>>>

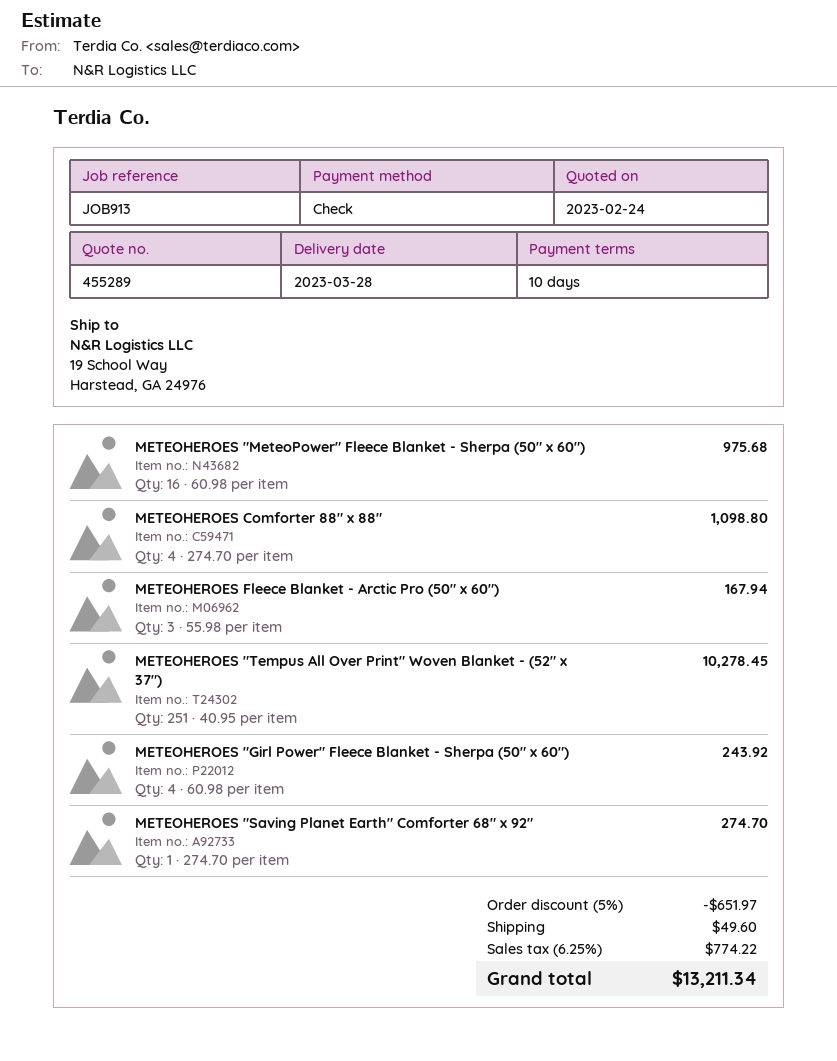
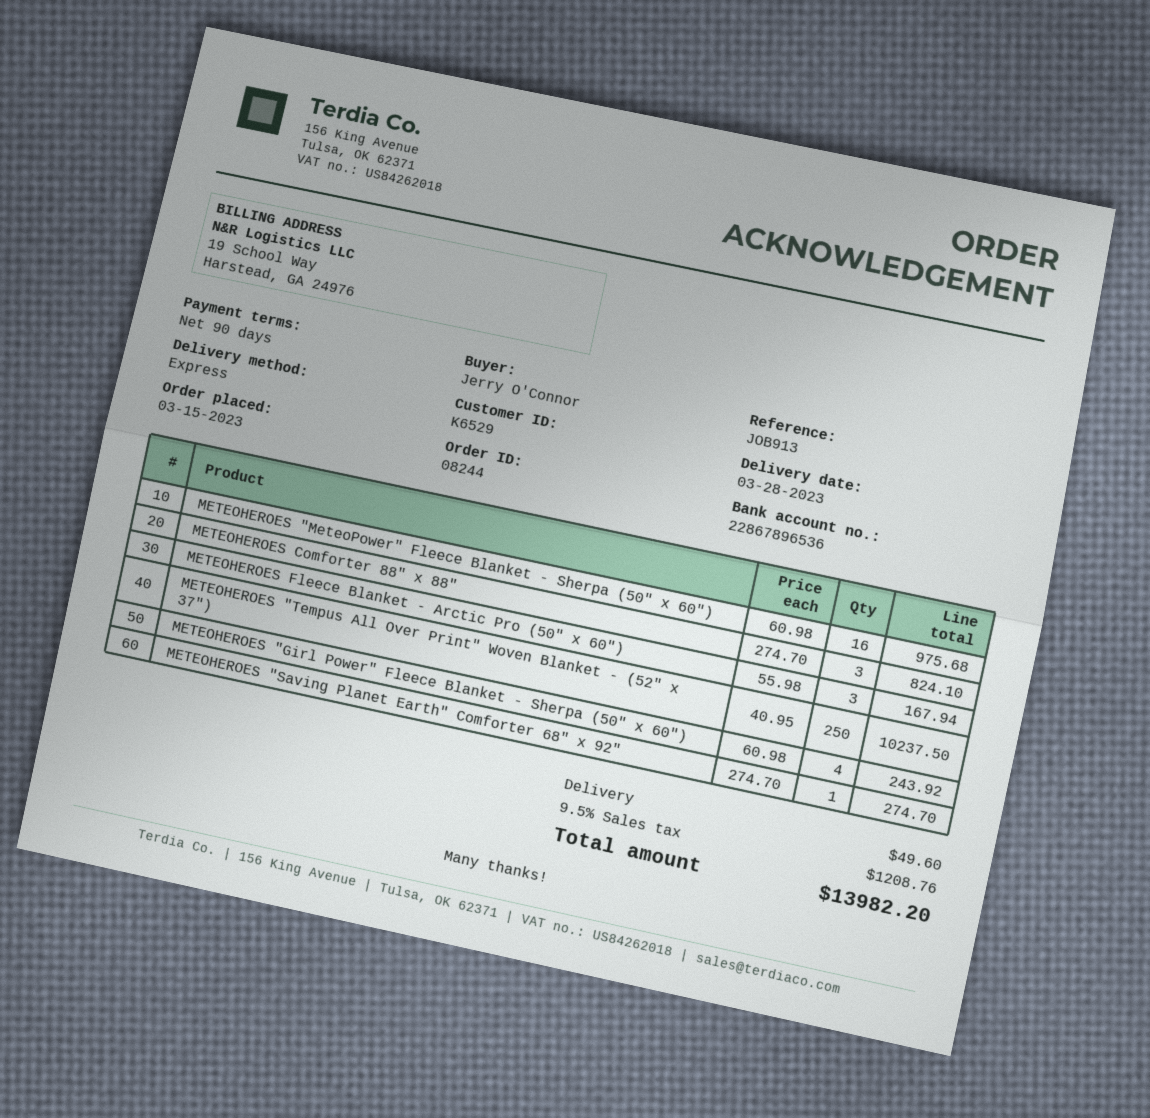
payment terms: 10 days -> 90 days
METEOHEROES Comforter 88" x 88": 4 x 274.70 = 1098.80 -> 3 x 274.70 = 824.10
METEOHEROES "Tempus All Over Print" Woven Blanket - (52" x 37"): 251 x 40.95 = 10278.45 -> 250 x 40.95 = 10237.50
discount: 5% = 651.97 -> none
tax: 6.25% = 774.22 -> 9.5% = 1208.76
total: 13211.34 -> 13982.20

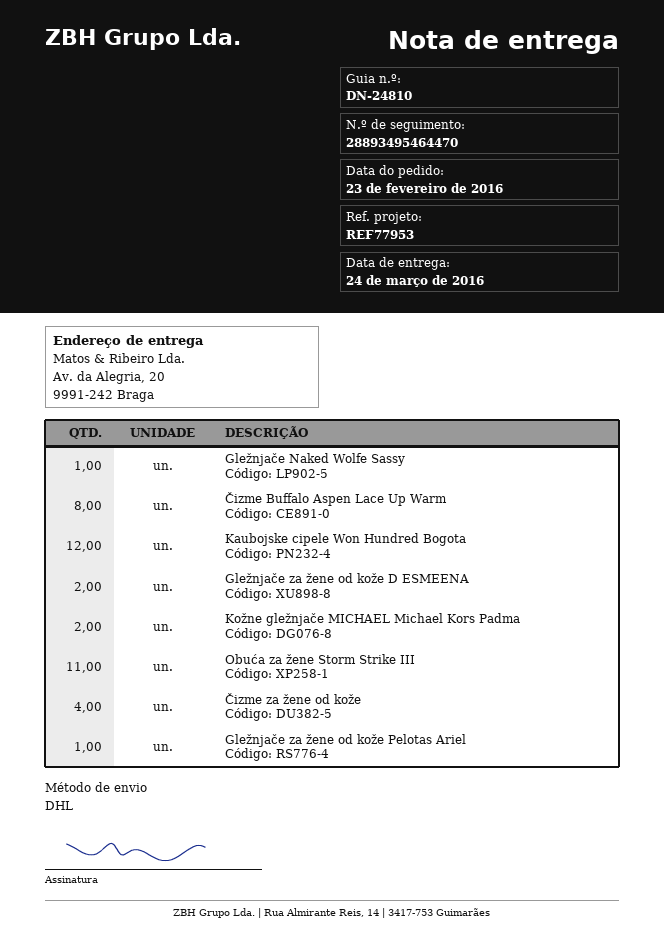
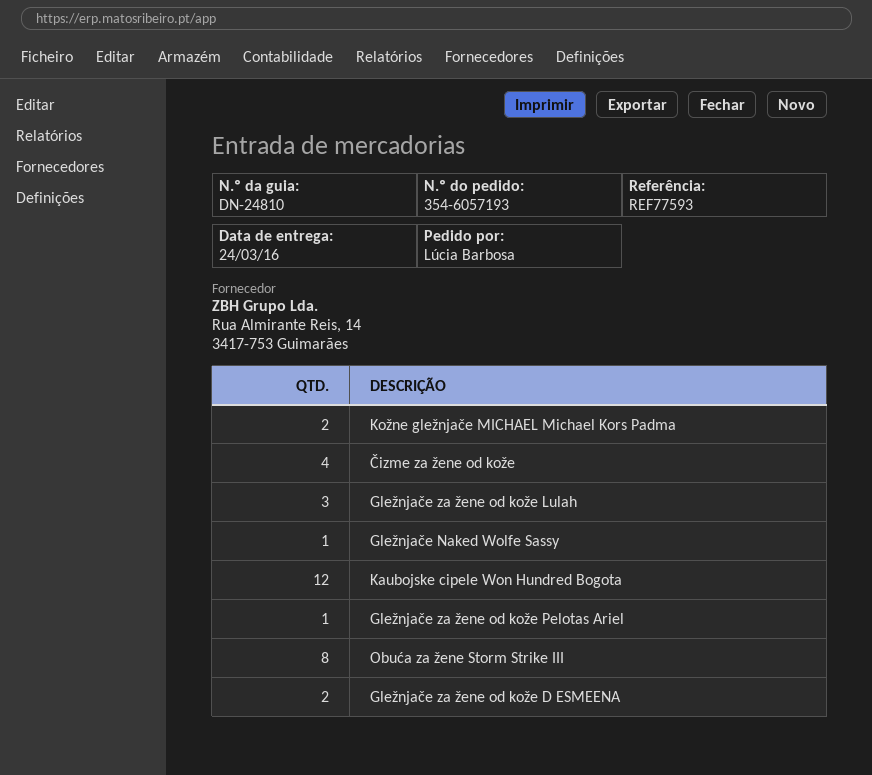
reference: REF77953 -> REF77593
Čizme Buffalo Aspen Lace Up Warm: 8 -> none
Obuća za žene Storm Strike III: 11 -> 8
Gležnjače za žene od kože Lulah: none -> 3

<<<

Write out all the entries precisely as given, omitting each image.

▶ EXPECTED OUTPUT:
payment terms: 10 days -> 90 days
METEOHEROES Comforter 88" x 88": 4 x 274.70 = 1098.80 -> 3 x 274.70 = 824.10
METEOHEROES "Tempus All Over Print" Woven Blanket - (52" x 37"): 251 x 40.95 = 10278.45 -> 250 x 40.95 = 10237.50
discount: 5% = 651.97 -> none
tax: 6.25% = 774.22 -> 9.5% = 1208.76
total: 13211.34 -> 13982.20

reference: REF77953 -> REF77593
Čizme Buffalo Aspen Lace Up Warm: 8 -> none
Obuća za žene Storm Strike III: 11 -> 8
Gležnjače za žene od kože Lulah: none -> 3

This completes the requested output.